The title of the story is a reference to Jesus words about the Pharisees who strain at a gnat, but swallow a camel (Matt. 23:24).   The fictional story is about the main character’s experiences in 1980s at a familiar fundamentalist college.  Alex apparently struggles with finding any genuineness among her fundamentalist friends.  The world of her Christian college is too far removed from her unsaved family’s life.

She asks the age old theological conundrums. What about suffering?  What about the holocaust, what about hypocrisy, what about questioning the establishment, what about my own family members who struggle with divorce, vices, or who have died and gone to hell, etc.?  A lot of why questions. The answers are there for her but she’s too absorbed in her own struggles, and taken advantage of by friends and leaders, to hear. She is too afraid to ask those around her for answers.  Her conflict ends triumphanty no thanks to those around her who should have known better, and the author seems to be making an indictment on all fundys for our insensitivity and shallowness.  It’s a good reminder to us after we have grappled with those hard questions of life to learn to communicate the answers lovingly and biblically.  

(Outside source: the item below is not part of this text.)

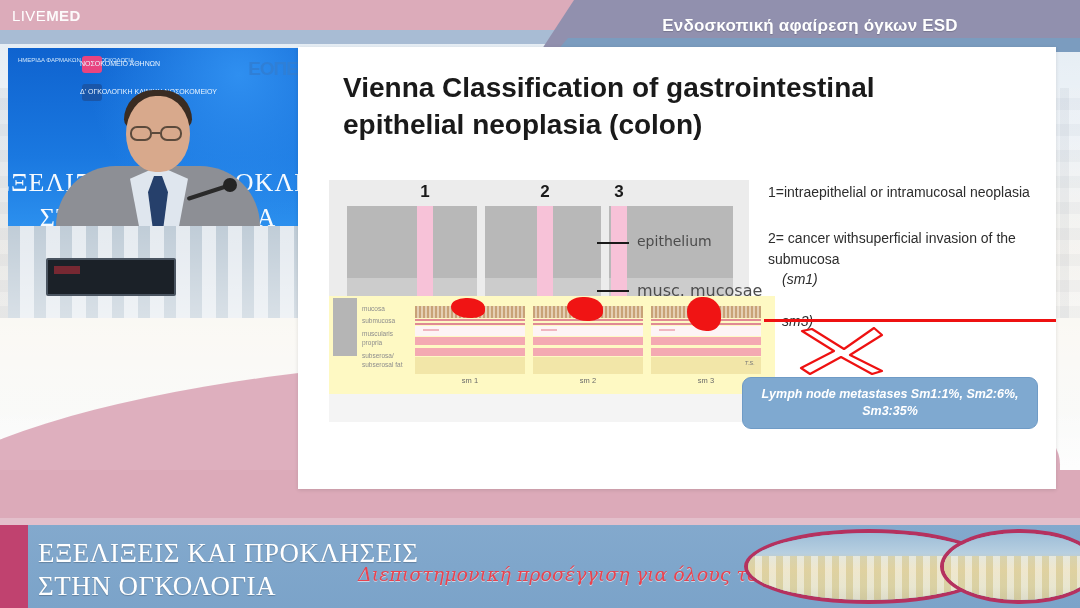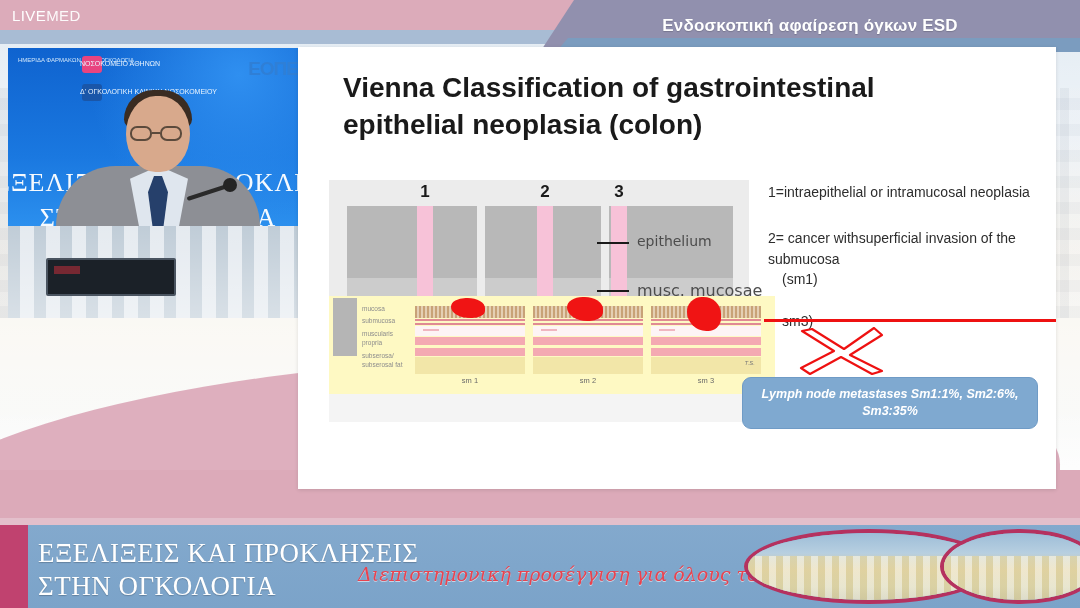"MED" .logo span { font-weight: 400 -> 700 }
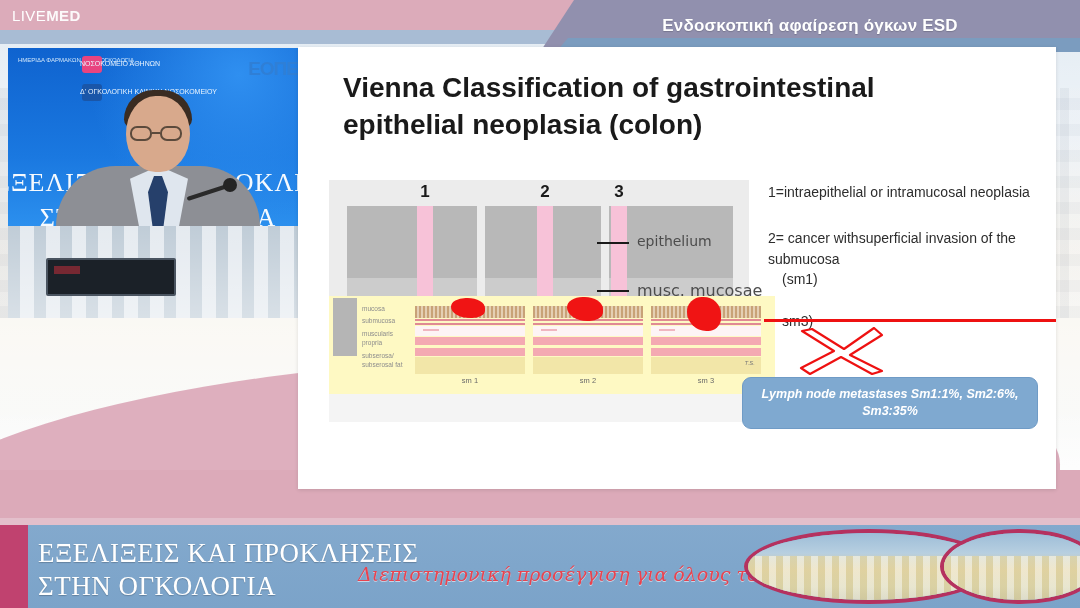"(sm1)" .rline .ind { font-style: none -> italic }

However, the world created by the author is a distortion of protestant fundamentalism.  I wonder if in the 80’s the fundamentalist churches and schools were the last to retain a culture that was a remnant of the pre-60’s era, a more polite, straight-laced, conservative era. The world of the Cleavers and Father Knows Best is gone, and the fundamentalists found themselves still fighting for purity and righteousness in a topsy-turvy world.  Hypocrites and bigots and self-centered, egotistical and abusive people can be found in any society, not just in historical fundamentalism.  I grew up in a fundamentalist home, a fundamentalist preacher’s kid, I went to a fundamentalist grade school, I went to two fundamentalist colleges, and most of the time, the rules I lived under were pretty strict.  Not once did I ever hear from anyone in any institution say that if I didn’t step up and tow the line or obey the rules that I was going to hell or that God would love me less.  In fact, I was told more times than I can remember that works do not save, only Christ saves.  I met good friends in all those places, and I avoided hurtful and hypocritical people in all those places.  Overall, where there was genuine faith, there was genuine Christian love along the journey.  Anyone who got a different impression wasn’t listening.  

Beware of the gritty language especially toward the end.  So read it if you like a moving portrayal of a spiritual journey, but remember…it’s not the only kind of experience to be had in fundamentalism.